» EXERCISE BRIEF: All lines from the one containing "The Pale Blue Dot Bracelet - White" through the final line of the entries are to be written out verbatim; no other line is to be included.

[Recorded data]
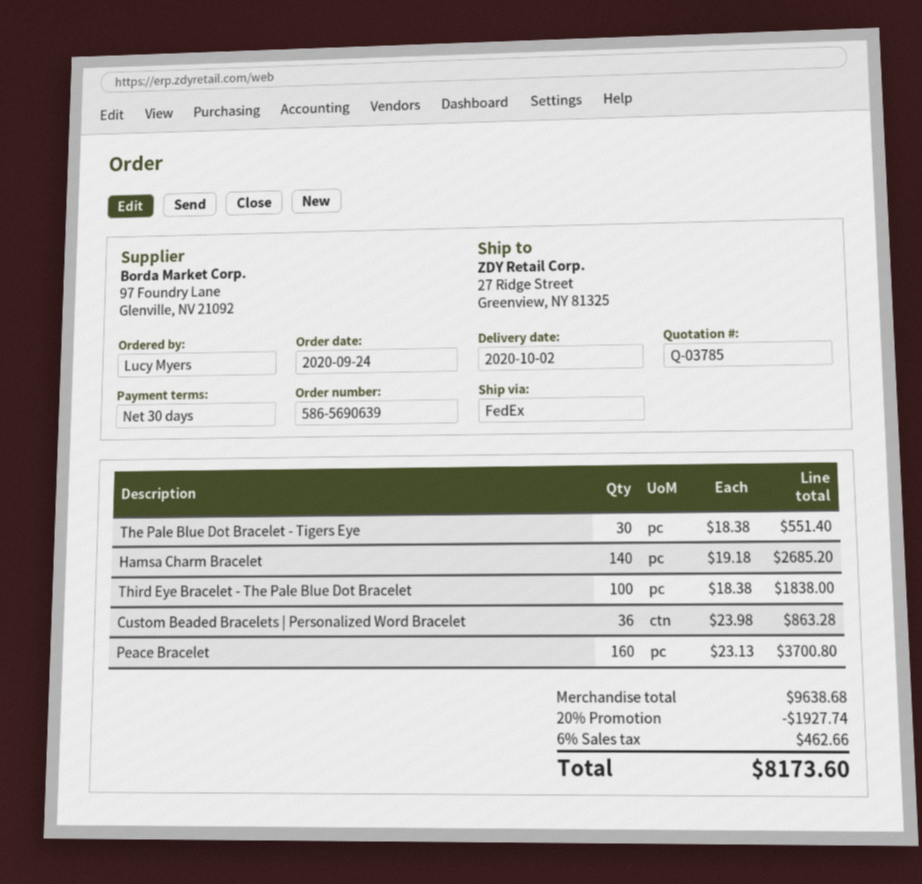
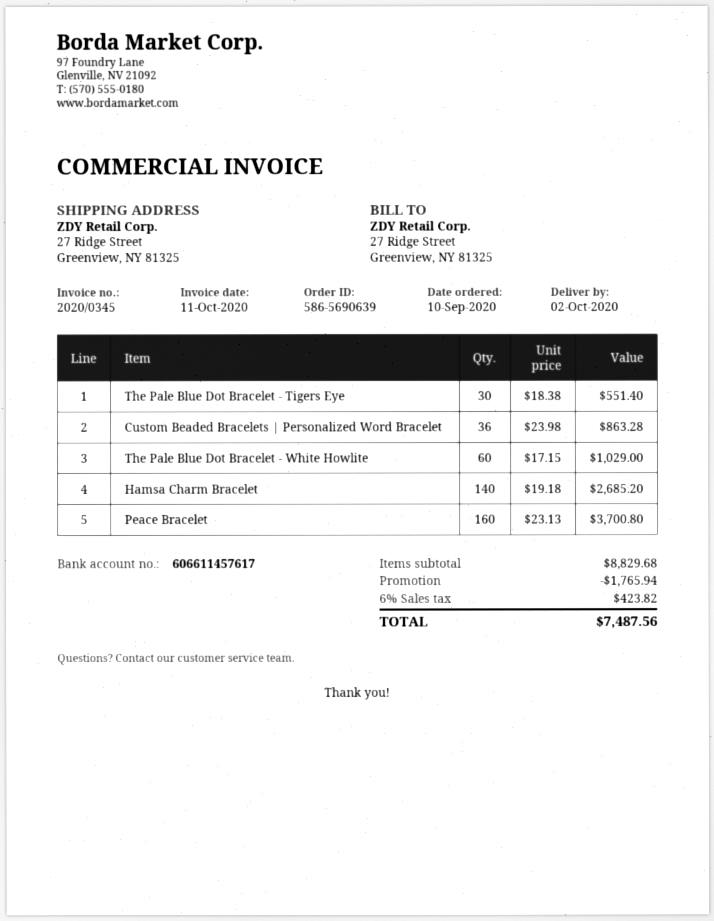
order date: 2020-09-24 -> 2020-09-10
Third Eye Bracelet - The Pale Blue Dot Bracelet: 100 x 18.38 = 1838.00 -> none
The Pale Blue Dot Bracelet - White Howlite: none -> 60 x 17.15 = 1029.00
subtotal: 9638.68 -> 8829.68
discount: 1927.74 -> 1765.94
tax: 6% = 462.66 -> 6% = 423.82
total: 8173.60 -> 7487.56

» TASK RESULT:
The Pale Blue Dot Bracelet - White Howlite: none -> 60 x 17.15 = 1029.00
subtotal: 9638.68 -> 8829.68
discount: 1927.74 -> 1765.94
tax: 6% = 462.66 -> 6% = 423.82
total: 8173.60 -> 7487.56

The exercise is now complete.